## INSTRUCTIONS FOR THE TASK
Transcribe the data below verbatim from the line with "- 1. Pre-condition" to the line with "- (c) declaração". Include both of those lines.
#### GIVEN DATA
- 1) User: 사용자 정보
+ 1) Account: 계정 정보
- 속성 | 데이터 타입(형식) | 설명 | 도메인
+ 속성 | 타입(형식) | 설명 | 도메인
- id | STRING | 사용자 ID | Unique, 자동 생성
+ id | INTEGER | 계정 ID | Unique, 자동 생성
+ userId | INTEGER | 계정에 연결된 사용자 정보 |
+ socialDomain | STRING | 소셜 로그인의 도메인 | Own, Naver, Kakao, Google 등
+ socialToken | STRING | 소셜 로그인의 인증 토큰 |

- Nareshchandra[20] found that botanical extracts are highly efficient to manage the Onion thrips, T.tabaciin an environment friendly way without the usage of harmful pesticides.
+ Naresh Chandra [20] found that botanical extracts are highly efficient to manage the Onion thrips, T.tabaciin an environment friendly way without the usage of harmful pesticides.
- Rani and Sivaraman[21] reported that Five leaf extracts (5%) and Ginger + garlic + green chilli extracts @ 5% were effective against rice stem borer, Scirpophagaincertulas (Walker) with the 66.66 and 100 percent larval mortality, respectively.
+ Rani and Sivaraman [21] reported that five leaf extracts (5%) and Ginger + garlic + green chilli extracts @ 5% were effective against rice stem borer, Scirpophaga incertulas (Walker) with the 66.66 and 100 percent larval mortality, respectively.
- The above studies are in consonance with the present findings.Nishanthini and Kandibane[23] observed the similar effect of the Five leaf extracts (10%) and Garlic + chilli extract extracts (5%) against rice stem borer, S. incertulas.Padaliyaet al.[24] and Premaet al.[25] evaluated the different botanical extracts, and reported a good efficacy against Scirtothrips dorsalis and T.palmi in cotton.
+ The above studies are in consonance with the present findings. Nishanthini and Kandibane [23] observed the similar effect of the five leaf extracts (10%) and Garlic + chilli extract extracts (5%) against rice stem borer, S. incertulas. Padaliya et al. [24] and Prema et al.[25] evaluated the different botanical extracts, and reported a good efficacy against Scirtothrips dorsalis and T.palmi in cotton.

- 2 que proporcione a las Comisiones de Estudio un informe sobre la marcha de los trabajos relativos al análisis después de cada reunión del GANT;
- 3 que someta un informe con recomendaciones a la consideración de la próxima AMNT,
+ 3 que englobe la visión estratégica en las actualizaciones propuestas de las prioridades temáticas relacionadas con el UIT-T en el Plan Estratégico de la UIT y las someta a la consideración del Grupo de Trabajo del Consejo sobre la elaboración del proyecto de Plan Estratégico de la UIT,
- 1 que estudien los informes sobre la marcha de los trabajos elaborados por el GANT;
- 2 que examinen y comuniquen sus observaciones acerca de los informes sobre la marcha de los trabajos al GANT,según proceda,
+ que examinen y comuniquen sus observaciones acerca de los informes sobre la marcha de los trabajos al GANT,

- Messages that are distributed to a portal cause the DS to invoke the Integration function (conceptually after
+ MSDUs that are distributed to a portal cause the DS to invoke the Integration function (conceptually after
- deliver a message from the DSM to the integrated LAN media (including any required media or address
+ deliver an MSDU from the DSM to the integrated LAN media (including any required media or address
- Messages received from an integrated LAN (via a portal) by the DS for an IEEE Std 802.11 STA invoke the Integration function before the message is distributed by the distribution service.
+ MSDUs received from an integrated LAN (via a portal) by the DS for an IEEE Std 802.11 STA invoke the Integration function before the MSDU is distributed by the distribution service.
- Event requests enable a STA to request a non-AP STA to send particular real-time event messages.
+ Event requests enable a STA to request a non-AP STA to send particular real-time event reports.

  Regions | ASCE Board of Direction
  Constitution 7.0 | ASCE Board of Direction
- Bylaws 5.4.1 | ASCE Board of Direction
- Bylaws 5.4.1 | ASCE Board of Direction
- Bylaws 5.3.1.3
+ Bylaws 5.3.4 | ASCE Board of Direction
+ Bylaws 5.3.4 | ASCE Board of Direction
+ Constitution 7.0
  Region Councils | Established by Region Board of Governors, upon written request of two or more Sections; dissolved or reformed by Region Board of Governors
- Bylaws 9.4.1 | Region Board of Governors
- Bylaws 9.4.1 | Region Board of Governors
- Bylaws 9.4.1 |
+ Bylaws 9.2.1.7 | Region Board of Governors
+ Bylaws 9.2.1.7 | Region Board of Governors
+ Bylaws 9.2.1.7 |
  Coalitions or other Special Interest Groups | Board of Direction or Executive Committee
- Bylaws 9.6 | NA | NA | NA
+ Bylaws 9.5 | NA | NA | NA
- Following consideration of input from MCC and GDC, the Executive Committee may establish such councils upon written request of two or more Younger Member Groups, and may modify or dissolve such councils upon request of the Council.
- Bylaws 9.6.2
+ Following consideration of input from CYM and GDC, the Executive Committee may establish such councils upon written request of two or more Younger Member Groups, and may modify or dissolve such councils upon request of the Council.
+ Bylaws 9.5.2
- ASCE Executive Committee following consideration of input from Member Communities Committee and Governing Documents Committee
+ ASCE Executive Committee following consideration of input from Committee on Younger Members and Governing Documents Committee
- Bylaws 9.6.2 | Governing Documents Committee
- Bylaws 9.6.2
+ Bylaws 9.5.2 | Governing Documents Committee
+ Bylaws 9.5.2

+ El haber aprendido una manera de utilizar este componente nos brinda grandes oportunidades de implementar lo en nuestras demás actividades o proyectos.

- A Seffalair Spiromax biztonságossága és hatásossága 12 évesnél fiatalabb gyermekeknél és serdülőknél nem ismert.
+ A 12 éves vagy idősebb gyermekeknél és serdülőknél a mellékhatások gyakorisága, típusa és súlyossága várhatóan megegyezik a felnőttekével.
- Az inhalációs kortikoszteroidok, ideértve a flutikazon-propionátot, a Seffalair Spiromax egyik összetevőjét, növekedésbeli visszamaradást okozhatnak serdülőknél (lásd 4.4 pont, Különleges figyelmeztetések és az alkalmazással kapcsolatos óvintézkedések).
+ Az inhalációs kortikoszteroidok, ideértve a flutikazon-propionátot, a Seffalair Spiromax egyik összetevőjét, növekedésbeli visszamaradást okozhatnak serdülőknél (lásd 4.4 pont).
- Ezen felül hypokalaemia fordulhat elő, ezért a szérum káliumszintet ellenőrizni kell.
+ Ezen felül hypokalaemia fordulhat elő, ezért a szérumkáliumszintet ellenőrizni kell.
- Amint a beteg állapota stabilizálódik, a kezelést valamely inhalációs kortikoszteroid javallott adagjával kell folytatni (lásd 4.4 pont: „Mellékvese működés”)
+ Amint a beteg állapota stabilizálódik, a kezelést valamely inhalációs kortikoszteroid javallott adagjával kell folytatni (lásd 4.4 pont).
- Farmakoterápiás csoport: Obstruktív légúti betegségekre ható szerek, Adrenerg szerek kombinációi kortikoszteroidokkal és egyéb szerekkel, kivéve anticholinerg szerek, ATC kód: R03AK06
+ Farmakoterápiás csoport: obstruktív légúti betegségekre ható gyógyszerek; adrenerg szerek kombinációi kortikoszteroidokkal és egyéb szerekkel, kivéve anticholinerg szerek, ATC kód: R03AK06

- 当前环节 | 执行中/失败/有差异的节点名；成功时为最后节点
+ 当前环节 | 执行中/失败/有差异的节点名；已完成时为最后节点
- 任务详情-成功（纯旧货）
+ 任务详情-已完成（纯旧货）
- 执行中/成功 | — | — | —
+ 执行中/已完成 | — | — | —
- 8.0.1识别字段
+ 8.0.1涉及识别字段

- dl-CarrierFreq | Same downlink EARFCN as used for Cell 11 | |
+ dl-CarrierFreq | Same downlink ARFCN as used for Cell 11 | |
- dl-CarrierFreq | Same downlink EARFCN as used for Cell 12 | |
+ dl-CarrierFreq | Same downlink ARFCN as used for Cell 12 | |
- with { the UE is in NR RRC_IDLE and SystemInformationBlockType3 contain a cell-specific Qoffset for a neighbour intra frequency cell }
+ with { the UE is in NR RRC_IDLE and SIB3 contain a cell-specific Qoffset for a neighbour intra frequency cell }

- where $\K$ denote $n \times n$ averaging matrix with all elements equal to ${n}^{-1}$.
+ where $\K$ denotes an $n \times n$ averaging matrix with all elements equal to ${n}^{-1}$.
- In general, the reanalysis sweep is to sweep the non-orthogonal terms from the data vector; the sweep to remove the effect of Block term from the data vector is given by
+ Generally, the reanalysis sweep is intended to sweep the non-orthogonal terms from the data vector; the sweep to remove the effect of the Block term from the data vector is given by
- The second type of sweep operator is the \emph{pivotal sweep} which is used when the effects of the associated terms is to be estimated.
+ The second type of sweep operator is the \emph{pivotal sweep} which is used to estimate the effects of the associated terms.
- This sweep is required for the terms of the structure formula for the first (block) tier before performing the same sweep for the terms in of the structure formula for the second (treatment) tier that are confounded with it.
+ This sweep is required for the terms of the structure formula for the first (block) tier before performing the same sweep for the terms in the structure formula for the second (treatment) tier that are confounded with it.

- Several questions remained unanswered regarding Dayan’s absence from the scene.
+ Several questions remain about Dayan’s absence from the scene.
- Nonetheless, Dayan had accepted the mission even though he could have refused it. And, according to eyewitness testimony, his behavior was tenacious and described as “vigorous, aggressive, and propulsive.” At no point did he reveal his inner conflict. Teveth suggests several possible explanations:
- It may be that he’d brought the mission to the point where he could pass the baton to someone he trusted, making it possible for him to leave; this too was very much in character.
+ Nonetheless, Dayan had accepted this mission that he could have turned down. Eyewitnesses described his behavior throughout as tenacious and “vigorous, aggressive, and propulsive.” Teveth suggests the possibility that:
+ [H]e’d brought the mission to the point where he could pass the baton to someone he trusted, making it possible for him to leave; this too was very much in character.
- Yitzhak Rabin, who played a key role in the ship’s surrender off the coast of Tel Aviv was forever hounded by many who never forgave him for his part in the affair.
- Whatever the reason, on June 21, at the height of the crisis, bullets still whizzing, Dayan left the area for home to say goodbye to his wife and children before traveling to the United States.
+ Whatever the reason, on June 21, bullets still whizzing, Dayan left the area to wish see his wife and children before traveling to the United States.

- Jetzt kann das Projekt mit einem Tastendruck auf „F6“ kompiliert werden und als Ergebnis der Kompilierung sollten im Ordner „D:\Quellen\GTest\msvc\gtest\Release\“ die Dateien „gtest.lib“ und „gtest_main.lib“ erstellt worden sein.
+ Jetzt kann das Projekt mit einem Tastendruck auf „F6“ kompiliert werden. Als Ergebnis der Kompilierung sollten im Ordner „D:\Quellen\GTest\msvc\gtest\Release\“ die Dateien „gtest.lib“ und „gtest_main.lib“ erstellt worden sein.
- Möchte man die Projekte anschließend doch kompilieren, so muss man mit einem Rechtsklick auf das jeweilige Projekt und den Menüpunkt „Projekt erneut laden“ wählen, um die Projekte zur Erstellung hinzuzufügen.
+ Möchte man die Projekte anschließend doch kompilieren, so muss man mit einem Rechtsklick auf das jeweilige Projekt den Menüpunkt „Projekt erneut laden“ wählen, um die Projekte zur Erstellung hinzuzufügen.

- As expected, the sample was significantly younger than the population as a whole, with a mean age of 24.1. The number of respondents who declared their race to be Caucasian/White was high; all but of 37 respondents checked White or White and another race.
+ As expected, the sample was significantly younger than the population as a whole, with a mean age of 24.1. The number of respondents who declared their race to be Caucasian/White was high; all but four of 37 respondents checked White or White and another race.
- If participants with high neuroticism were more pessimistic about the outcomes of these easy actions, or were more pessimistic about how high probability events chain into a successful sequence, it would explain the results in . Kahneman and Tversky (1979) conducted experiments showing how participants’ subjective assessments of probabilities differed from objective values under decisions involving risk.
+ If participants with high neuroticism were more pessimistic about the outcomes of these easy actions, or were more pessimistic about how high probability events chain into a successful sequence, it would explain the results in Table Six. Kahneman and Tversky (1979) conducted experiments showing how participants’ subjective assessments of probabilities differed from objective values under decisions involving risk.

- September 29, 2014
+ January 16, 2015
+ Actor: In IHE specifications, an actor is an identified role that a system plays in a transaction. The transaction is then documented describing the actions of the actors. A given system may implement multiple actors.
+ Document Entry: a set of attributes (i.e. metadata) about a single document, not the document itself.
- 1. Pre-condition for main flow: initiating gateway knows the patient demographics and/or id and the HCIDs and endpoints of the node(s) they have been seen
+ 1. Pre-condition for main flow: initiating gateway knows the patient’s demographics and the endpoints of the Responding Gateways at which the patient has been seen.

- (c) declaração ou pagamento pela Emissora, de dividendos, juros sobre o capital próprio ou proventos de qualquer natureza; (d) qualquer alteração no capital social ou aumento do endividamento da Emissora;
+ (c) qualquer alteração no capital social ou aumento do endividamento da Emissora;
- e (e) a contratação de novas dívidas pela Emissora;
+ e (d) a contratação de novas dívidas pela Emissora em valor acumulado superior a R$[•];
########
## TASK RESULT
- 1. Pre-condition for main flow: initiating gateway knows the patient demographics and/or id and the HCIDs and endpoints of the node(s) they have been seen
+ 1. Pre-condition for main flow: initiating gateway knows the patient’s demographics and the endpoints of the Responding Gateways at which the patient has been seen.

- (c) declaração ou pagamento pela Emissora, de dividendos, juros sobre o capital próprio ou proventos de qualquer natureza; (d) qualquer alteração no capital social ou aumento do endividamento da Emissora;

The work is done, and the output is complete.